Generate a key and cert with openssl req -x509 -newkey rsa:2048 -nodes, set the CN and subjectAltName to your exact host, then point nginx at the files with ssl_certificate and ssl_certificate_key on a listen 443 ssl block that proxies to OpenClaw on port 18789. Terminate TLS at nginx, reload it, and confirm with curl using --cacert against your cert.
Why does OpenClaw reject my self-signed certificate for the WhatsApp webhook?
It is not OpenClaw rejecting it - it is Meta. Meta's webhook validator rejects self-signed certs because it requires a publicly trusted CA chain. A self-signed cert encrypts traffic perfectly well, but no third party vouches for your identity, so the WhatsApp Business API will not complete webhook verification. Use Let's Encrypt for the public webhook and keep self-signed for local testing only.
How do I fix 'SSL certificate problem: self signed certificate' with curl on OpenClaw?
That error means curl cannot verify the cert against a known CA. The correct fix is to pass your cert with curl --cacert /path/to/cert.crt https://your-host so curl actually verifies it. Avoid --insecure (-k) outside throwaway tests - it disables verification entirely and hides real problems like a hostname mismatch or an expired cert.

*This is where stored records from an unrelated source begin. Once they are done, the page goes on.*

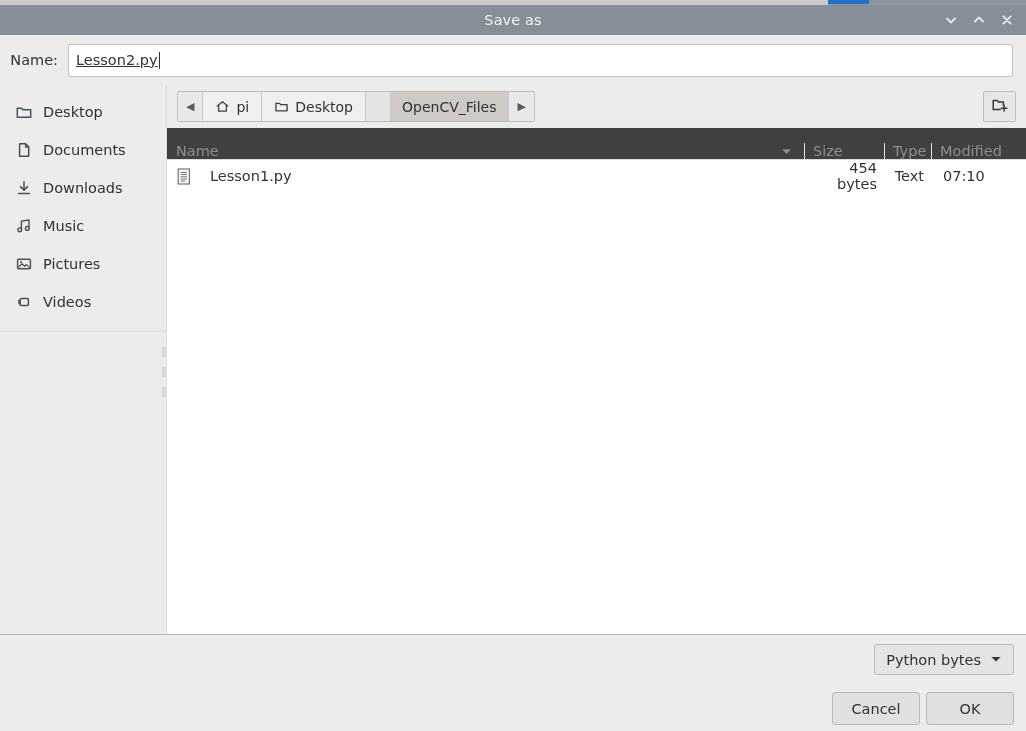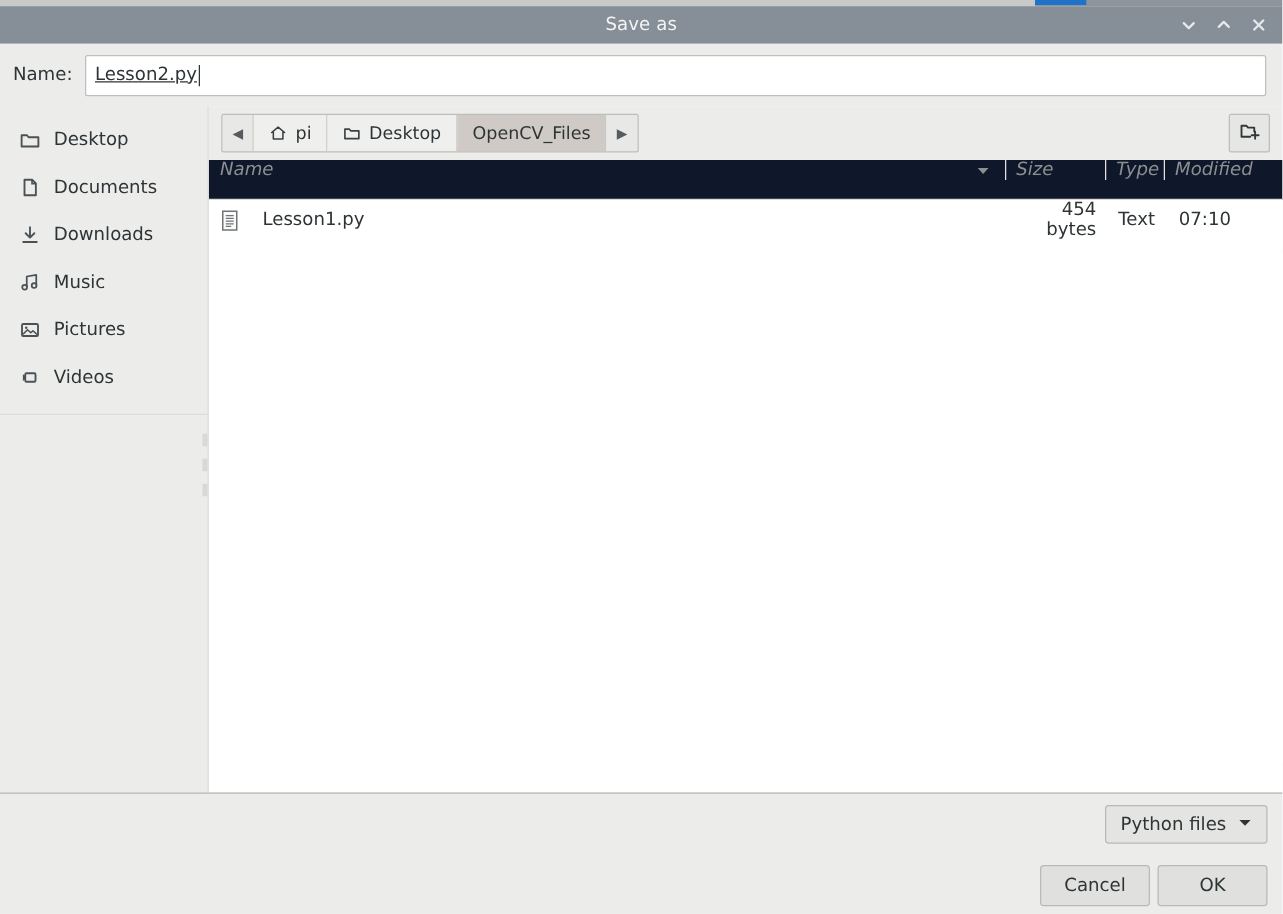--- a/index.html
+++ b/index.html
@@ -152,6 +152,7 @@
   }
   .crumb.active {
     background: #cfcac5;
+    margin-left: 24px;
   }
   .crumb-icon { display: flex; align-items: center; color: #3b4245; }
   .crumb-icon svg { display: block; }

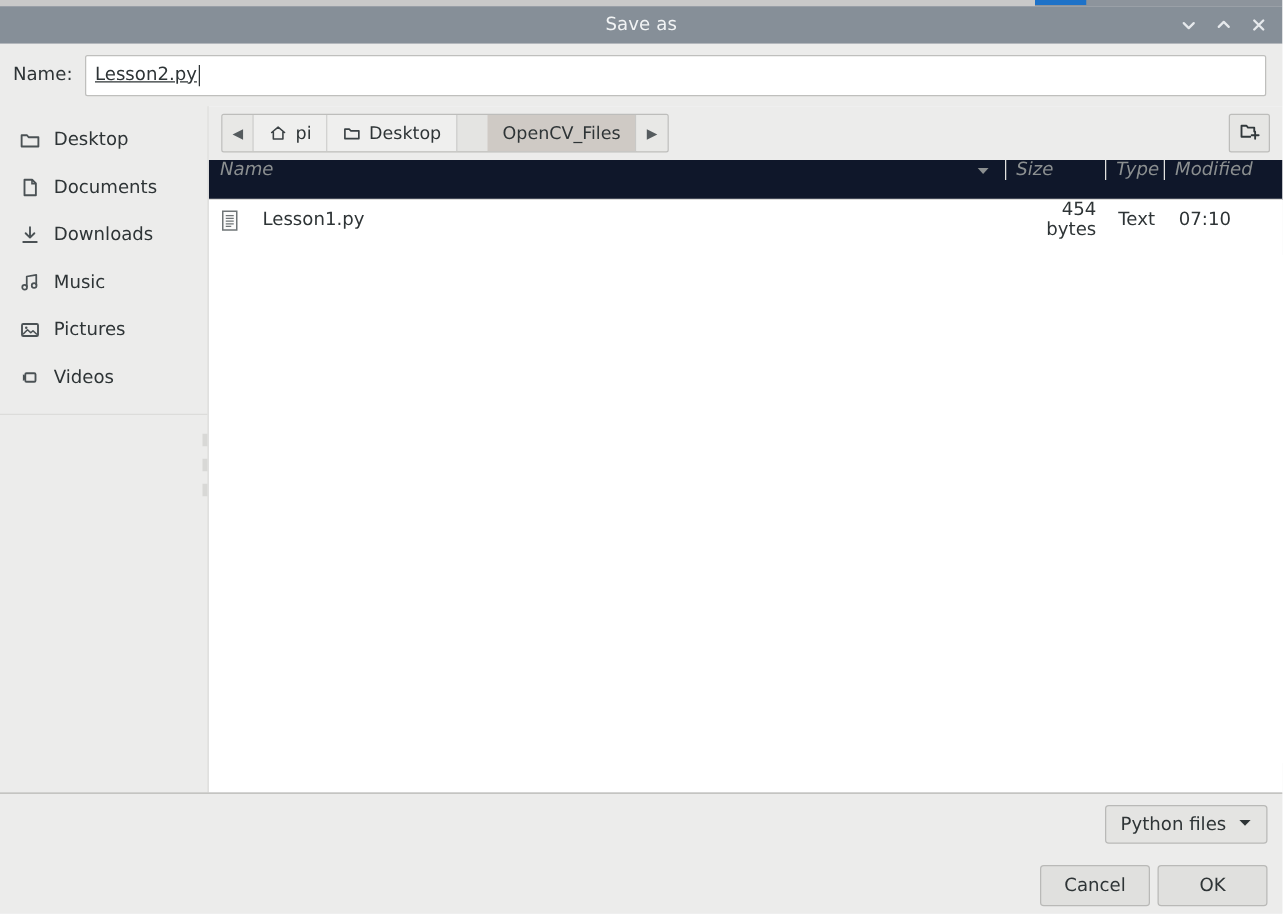--- a/index.html
+++ b/index.html
@@ -170,10 +170,10 @@
   
   .col-head {
     height: 32px;
-    background: #0f172a;
+    background: #404040;
     border-bottom: 1px solid #dcdcda;
-    display: flex; align-items: flex-start;
-    font-size: 14.5px; color: #8b8f90; font-style: italic;
+    display: flex; align-items: flex-end;
+    font-size: 14.5px; color: #8b8f90;
   }
   .ch {
     display: flex; align-items: center;

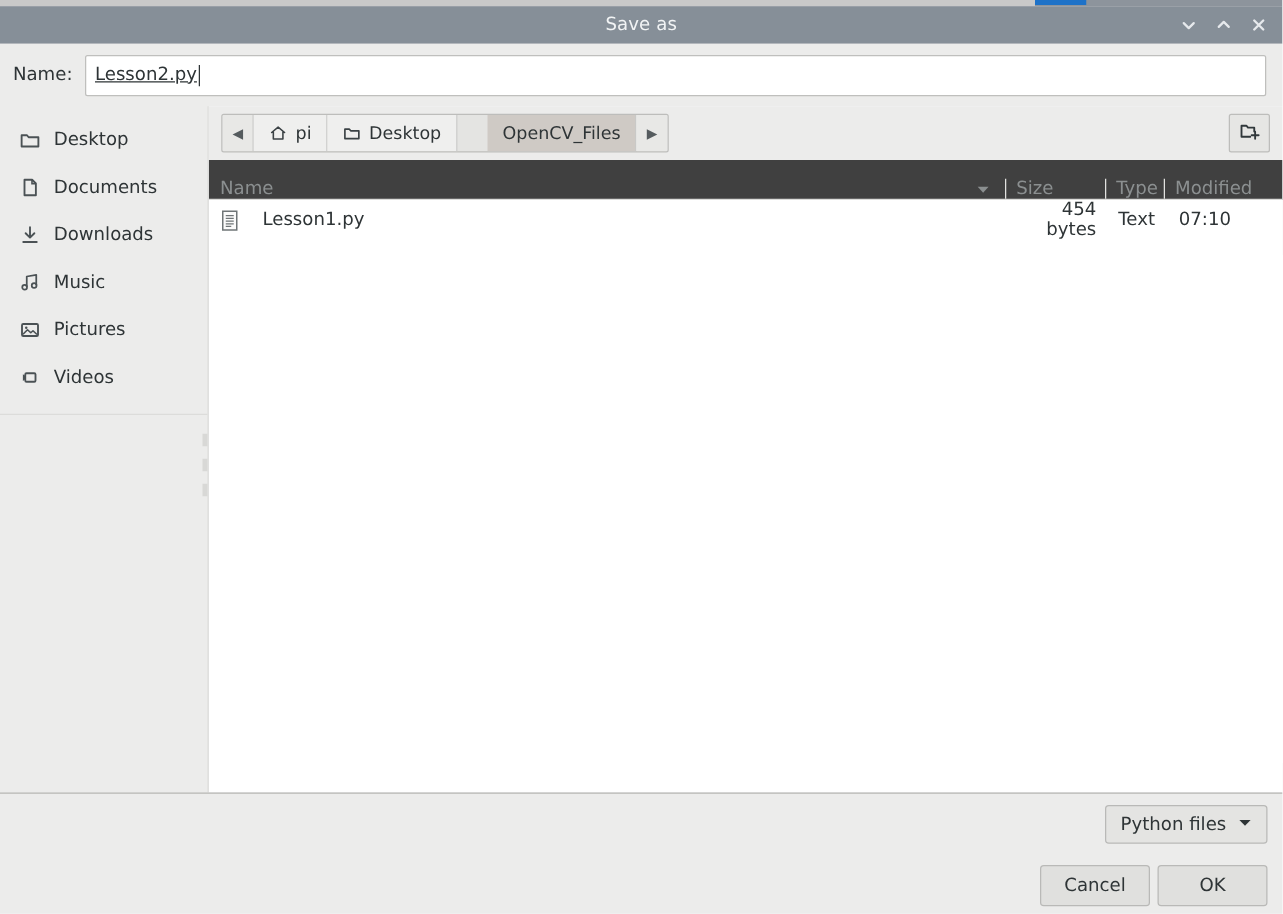--- a/index.html
+++ b/index.html
@@ -426,7 +426,7 @@
   <div class="footer">
     <div class="filter-row">
       <div class="filter-btn">
-        <span>Python files</span>
+        <span>Python bytes</span>
         <span>
           <svg width="12" height="12" viewBox="0 0 12 12">
               <path d="M1.5 4 L6 8.6 L10.5 4 Z" fill="currentColor"></path>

What is the openssl command to generate a self-signed certificate for OpenClaw?
Run openssl req -x509 -newkey rsa:2048 -keyout openclaw.key -out openclaw.crt -days 365 -nodes -subj "/CN=your-host". The -nodes flag skips passphrase encryption so nginx can start unattended, -days sets validity, and CN must match the exact host OpenClaw is served on. For domain plus IP coverage, add a subjectAltName extension via an openssl config block.
Does a self-signed certificate work for the WhatsApp Business API webhook?
No. The WhatsApp Business API webhook will not accept a self-signed certificate. Meta's validator demands a certificate signed by a publicly trusted Certificate Authority, so you need Let's Encrypt or another public CA for the production webhook endpoint. Self-signed certs are fine for localhost development, internal LAN tools, and IP-only setups that never touch Meta.